Foi o beijo (às vezes são dois, outras um só...), o abraço (ora até que enfim...), um apoio de que lhe ficarei sempre grato. Caminhávamos na gare, eu ia narrando os tristes acontecimentos, o movimento era menor e, subitamente, a minha amiga pulou na vertical e soltou um grito estridente - A terra tremeu! - garantiu ela, - A máquina mexeu-se toda!

A "máquina", percebi, era a locomotiva solitária que eu acabara de fotografar para matar o vício. Assim como quem atira a uma perdiz já no outro lado do mundo. No dizer nervoso de quem agita as pulseiras a tilintar,  - ocorrera um sismo! Coisa muito em moda em Lisboa...

Bah! - saiu-me do espírito, Nada fazia sentido, a minha terra minhota é dura, granítica, e por isso a primeira percepção havia de ser comigo, não com a agudíssima amiga.

Mas, jurava-me, a dita "máquina" abanara-se, tinha saltado até. Fora um tremor de terra!

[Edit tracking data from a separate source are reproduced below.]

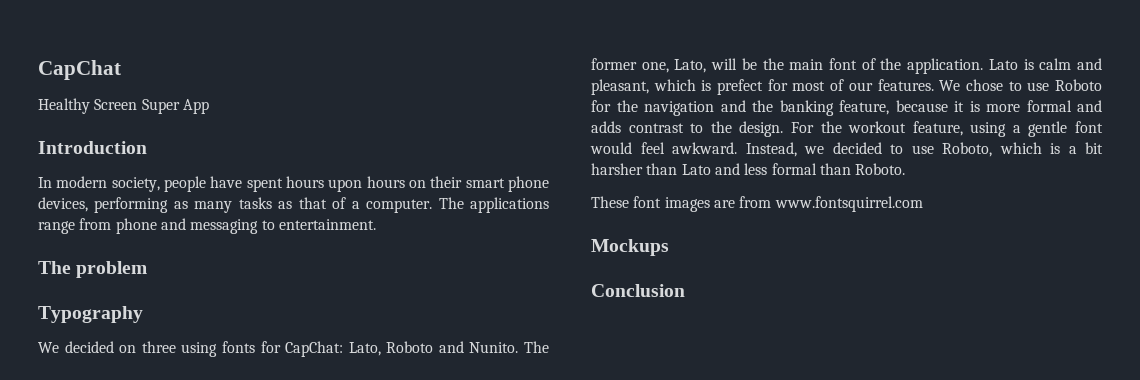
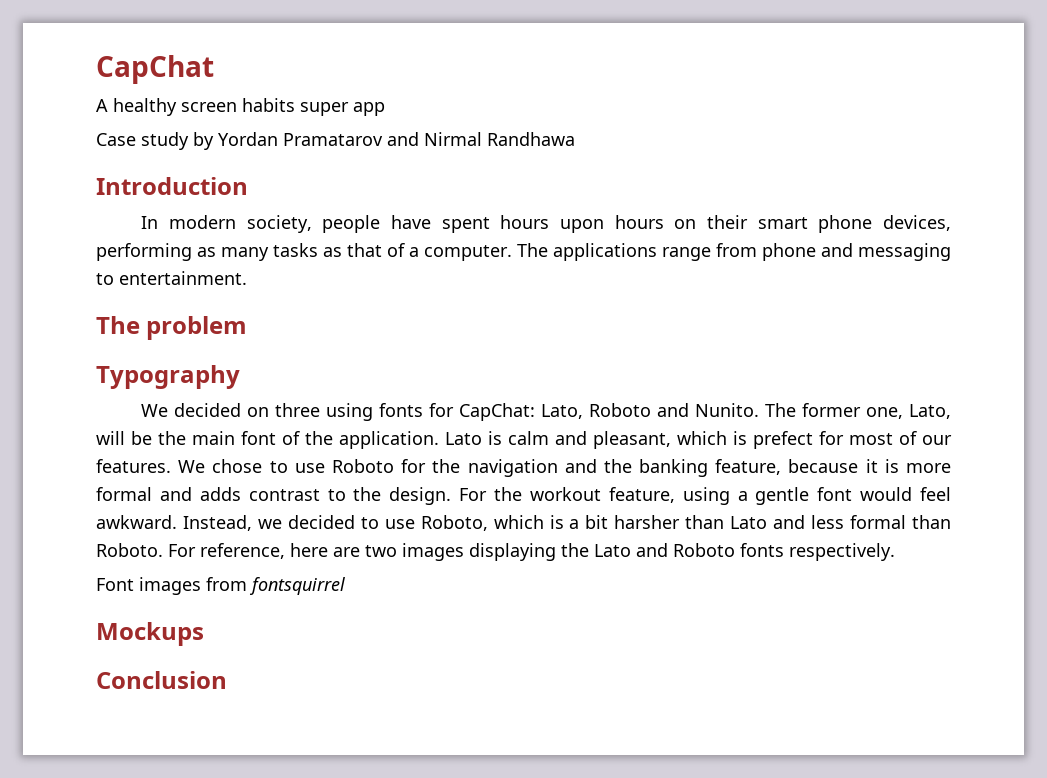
- Healthy Screen Super App
+ A healthy screen habits super app
+ Case study by Yordan Pramatarov and Nirmal Randhawa
- Instead, we decided to use Roboto, which is a bit harsher than Lato and less formal than Roboto.
- These font images are from www.fontsquirrel.com
+ Instead, we decided to use Roboto, which is a bit harsher than Lato and less formal than Roboto. For reference, here are two images displaying the Lato and Roboto fonts respectively.
+ Font images from fontsquirrel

Ao lado, um feminino pelotão de limpeza composto de gente habituada ao iminente perigo dos leões, repousava na maior calmia. Mais ninguém aparentava dar pela ameaça. Toda a Capital parecia dormir no seu frenesim de sempre. A minha amiga, contudo, não sossegava. E menos aceitava a locomotiva não tivesse dado um traque, ou algo parecido.

Acabei sugestionado depois de rever a fotografia da "máquina". E se tivesse sido um terramoto, uma simples transidela?

Então pensei no Moedas, no Marquês de Pombal, no arquitecto Maia, e nas imobiliárias, na Lei dos Solos. Foi a minha vez de tremer. E se ocorresse, de seguida, outro maremoto? Se ele fosse além de S. Bento e alcançasse Famalicão, o que nada me conviria?...

- Oh minha amiga, faça a fineza, leve-me daqui depressa!...

E marchámos. Regressei ao Norte ainda nesse dia, aliviado, fugindo de locomotivas puladoras e maremotos à bica.